The helmet was discovered in a gravel bed on the south bank of the Waal, under a railway bridge and below the Dutch city Nijmegen. Inside it were two cheek guards, evidently from a separate helmet, and several melon-shaped blue glass beads. On 2 March 1915 James Curle, a Scottish archaeologist, read a paper on the helmet to the Society for the Promotion of Roman Studies, which published the paper in its journal later that year; the helmet was described as "recently discovered", and "a recent addition" to the collection of Roman antiquities of Gerard Marius Kam, also of Nijmegen. Kam displayed the helmet in the self-built Kam Museum (nl), opened in 1922, which he donated to the government; the museum closed in 1998 to merge with the Commanderie van St. Jan (nl) museum and form the Valkhof Museum, where the helmet is now displayed.
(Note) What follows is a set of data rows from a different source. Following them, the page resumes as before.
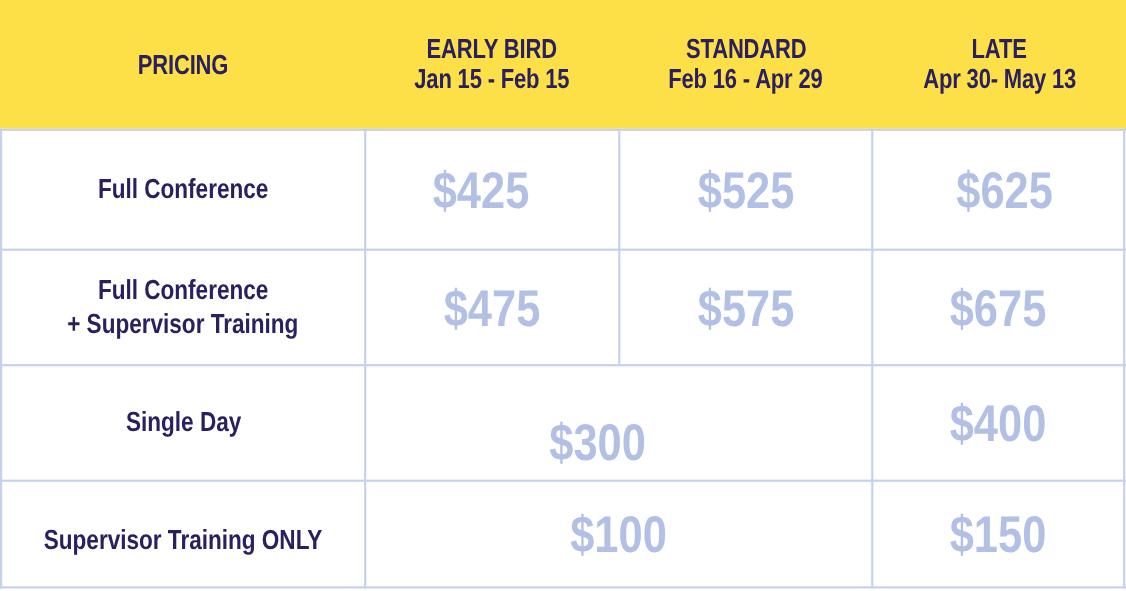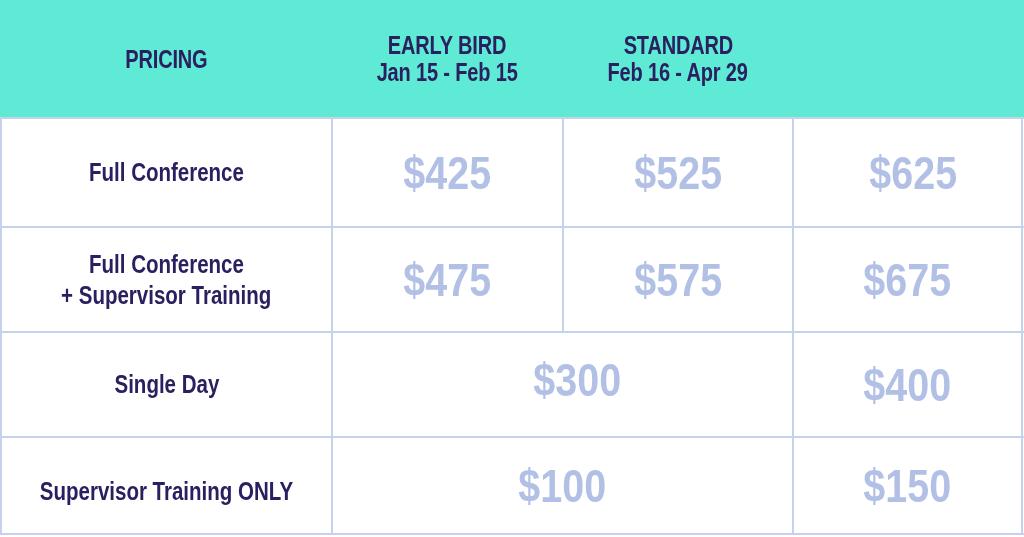"PRICING" .table-header { background: #5eead4 -> #fde047 }
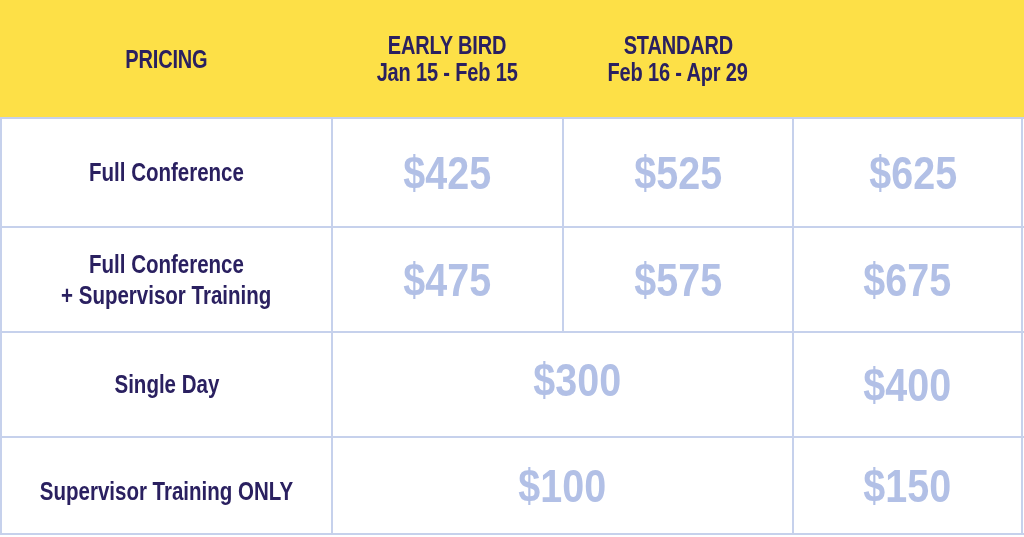"LATE" div.hdr-cell { html: none -> <div> <span>LATE</span> <span>Apr 30- May 13</span> </div> }
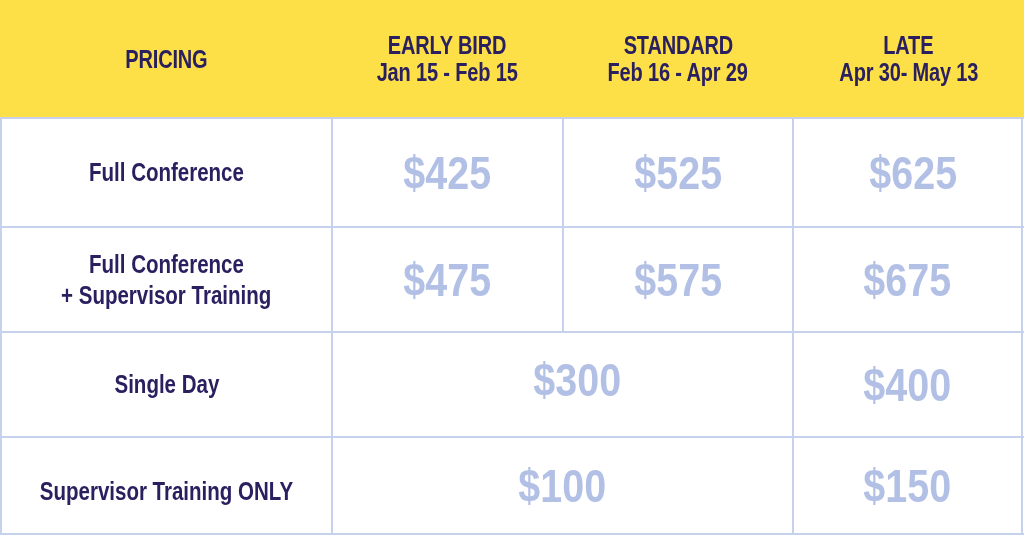"$425" div.cell { left: 333px -> 323px }
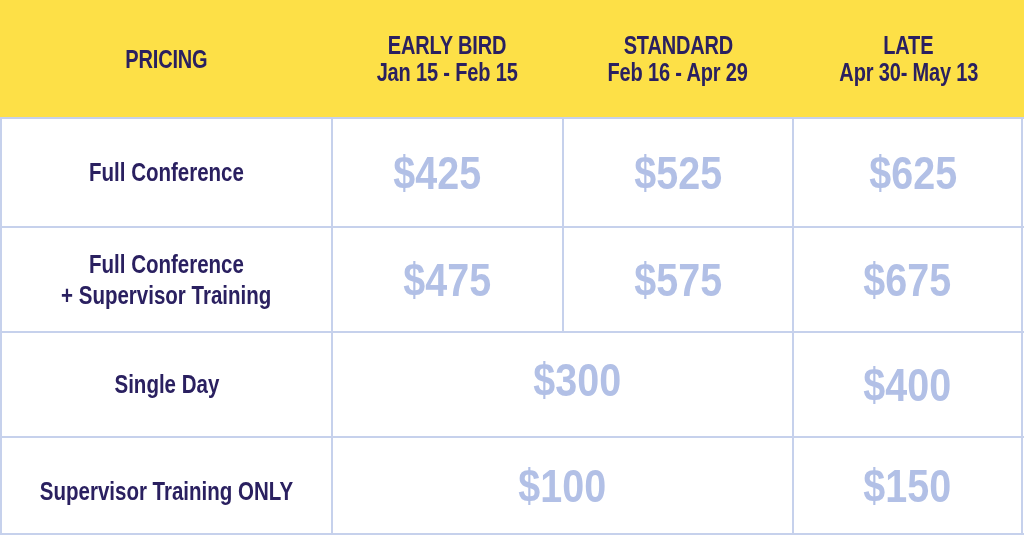"$300" div.cell { justify-content: none -> flex-end; left: 348px -> 314px }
In 2011, the helmet was displayed in England, at the Tullie House Museum and Art Gallery in Carlisle, Cumbria, marking the first time it had been exhibited in the United Kingdom and only the second time outside the Netherlands. The Tullie House Museum had the year before raised £1.97 million in an attempt to acquire the Crosby Garrett helmet at auction, but was outbid; the helmet was purchased by a private individual for £2,330,468.75.

== Typology ==
The Nijmegen helmet dates to the first century AD, or early second century, as indicated by its hairless brow and the shape of its eyes, lips, and chin. It is broadly classified as a cavalry sports helmet—type D, according to the typology put forward by H. Russell Robinson. Type D cavalry sports helmets are distinguished by two features: a horizontal hinge that attaches the face mask to the head piece, and a head piece made to resemble a decorated helmet.

== See also ==
- Newstead Helmet
- Hippika gymnasia

== Bibliography ==
- "Carlisle's Tullie House Museum to showcase Roman helmet" (2011)
- Curle, James (1915). "On a Roman Visor Helmet Recently Discovered near Nijmegen, Holland"
- "Geschiedenis"
- "Proceedings of the Society for the Promotion of Roman Studies, 1915" (1915)
- Richmond, Ian A. (1943). "Memoirs: James Curle"
- Ritchie, J. N. Graham (2002). "James Curle (1862–1944) and Alexander Ormiston Curle (1866–1955): Pillars of the Establishment"
- Robinson, H. Russell (1975). "The Armour of Imperial Rome"
- Willems, Willem J. H. (1992). "Roman face masks from the Kops Plateau, Nijmegen, The Netherlands"
- Enckevort, Harry van (1994). "Roman cavalry helmets in ritual hoards from the Kops Plateau at Nijmegen, The Netherlands"
- van Capelleveen, Ruud (2011). "Achter het zilveren masker"
- Worrell, Sally (2011). "The Crosby Garrett Roman Helmet"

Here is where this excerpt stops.